Tony Bennett, the former Indiana state superintendent of public instruction, had directed staff to reconsider a new system after Christel House Academy in Indianapolis, operated by a donor to his campaign, dropped from an A to a C. The Florida Board of Education hired Bennett in December after he lost his re-election bid in Indiana.
“We can put this issue to rest, said Bennett, who also said he would ask Indiana’s inspector general to investigate his actions. “I am fearless about what they will find.”
Bennett said the decision to resign was his own, but he wanted to help Florida avoid “distractions” as it prepares to put new education standards and grading systems in place at every level.
In Indiana, Bennett’s staff changed the grade for Christel House and 12 other schools after Bennett’s lieutenants reinterpreted a rule for calculating the grades of schools that combine elementary, middle and high school. Bennett insisted in e-mails that Christel House must receive an A.
In the end, it did.
“What we did in Indiana was very simple,” Bennett said. “We found a statistical anomaly that did not allow 13 schools to have their grade truly reflect their performance because they were unfairly penalized for kids they didn’t have in their school. That wasn’t rigging anything. I believe we did the right thing for Indiana schools and Indiana children.”
Indiana uses the A-F grades to determine which schools get taken over by the state and whether students seeking state-financed vouchers to attend private school need to spend a year first in public school. They also help determine how much state money schools receive. A low grade can detract from a neighborhood and drive homebuyers elsewhere.

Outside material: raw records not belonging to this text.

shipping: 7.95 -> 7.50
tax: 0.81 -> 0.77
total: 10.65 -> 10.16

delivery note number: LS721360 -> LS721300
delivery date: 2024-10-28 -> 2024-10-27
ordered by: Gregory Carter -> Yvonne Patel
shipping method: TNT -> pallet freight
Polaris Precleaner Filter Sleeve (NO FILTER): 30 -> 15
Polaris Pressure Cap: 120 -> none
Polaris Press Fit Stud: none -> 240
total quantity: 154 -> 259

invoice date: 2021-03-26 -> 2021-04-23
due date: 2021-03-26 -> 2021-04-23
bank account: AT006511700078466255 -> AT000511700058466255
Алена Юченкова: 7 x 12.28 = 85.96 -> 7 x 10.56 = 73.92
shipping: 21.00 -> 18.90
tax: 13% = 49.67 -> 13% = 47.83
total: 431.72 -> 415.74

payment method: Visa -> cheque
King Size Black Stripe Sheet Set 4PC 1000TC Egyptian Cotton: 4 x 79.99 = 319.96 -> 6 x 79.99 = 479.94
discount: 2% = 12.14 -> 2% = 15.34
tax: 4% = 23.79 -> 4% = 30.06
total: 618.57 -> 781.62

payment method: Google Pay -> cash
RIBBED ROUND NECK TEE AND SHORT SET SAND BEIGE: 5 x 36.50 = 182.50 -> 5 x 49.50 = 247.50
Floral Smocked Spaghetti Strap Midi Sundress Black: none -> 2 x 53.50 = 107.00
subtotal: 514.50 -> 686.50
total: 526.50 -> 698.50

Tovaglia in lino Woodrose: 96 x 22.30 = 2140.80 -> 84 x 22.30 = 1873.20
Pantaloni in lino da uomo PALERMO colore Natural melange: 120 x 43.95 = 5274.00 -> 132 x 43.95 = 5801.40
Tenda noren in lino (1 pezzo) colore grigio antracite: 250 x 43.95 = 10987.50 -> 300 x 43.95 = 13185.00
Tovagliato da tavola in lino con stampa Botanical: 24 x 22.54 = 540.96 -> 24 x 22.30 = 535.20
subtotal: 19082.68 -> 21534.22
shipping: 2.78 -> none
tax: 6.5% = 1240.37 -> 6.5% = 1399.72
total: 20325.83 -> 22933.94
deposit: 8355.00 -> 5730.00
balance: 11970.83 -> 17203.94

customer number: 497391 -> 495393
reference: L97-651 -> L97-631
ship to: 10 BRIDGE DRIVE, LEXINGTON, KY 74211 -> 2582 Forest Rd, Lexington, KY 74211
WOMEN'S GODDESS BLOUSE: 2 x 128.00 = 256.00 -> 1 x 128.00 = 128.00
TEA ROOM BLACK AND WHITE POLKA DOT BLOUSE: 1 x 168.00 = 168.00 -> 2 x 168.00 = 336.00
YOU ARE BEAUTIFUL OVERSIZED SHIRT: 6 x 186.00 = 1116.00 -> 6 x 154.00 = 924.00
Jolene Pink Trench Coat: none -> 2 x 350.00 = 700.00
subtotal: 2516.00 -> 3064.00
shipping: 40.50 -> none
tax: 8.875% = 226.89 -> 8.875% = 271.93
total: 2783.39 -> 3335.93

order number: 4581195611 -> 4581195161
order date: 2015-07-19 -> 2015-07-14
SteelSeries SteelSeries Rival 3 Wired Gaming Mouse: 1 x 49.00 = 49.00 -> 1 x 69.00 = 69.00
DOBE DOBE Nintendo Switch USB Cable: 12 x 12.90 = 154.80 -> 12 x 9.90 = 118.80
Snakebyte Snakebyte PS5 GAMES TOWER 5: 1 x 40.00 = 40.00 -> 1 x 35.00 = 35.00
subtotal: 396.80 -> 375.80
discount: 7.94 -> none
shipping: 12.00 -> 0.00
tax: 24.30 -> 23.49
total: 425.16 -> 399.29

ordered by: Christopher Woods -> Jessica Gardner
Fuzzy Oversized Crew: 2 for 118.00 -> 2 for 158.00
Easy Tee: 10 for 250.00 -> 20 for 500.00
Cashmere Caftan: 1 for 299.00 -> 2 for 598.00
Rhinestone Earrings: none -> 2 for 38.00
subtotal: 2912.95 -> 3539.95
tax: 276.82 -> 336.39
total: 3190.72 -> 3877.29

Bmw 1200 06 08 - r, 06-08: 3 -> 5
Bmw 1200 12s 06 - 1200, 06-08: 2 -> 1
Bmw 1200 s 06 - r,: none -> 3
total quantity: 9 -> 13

“This will be a HUGE problem for us,” Bennett wrote to his chief of staff Sept. 12 about a likely low grade for donor Christel DeHaan’s school. “They need to understand that anything less than an A for Christel House compromises all of our accountability work.”
Bennett acknowledged that he when he wrote the e-mails he did not think about the possibility that they could become public, even though public records law can require disclosure of most correspondence.
Bennett has been the third education commissioner in Florida Gov. Rick Scott’s three years in office. Florida also has had two interim education commissioners during that time.
Spokesman Joe Follick of the Florida Board of Education said the board will have an emergency meeting Friday via conference call to discuss an interim appointment.
Bennett said he recommends Pam Stewart, the state’s K-12 chancellor who served as interim commissioner before he took the helm.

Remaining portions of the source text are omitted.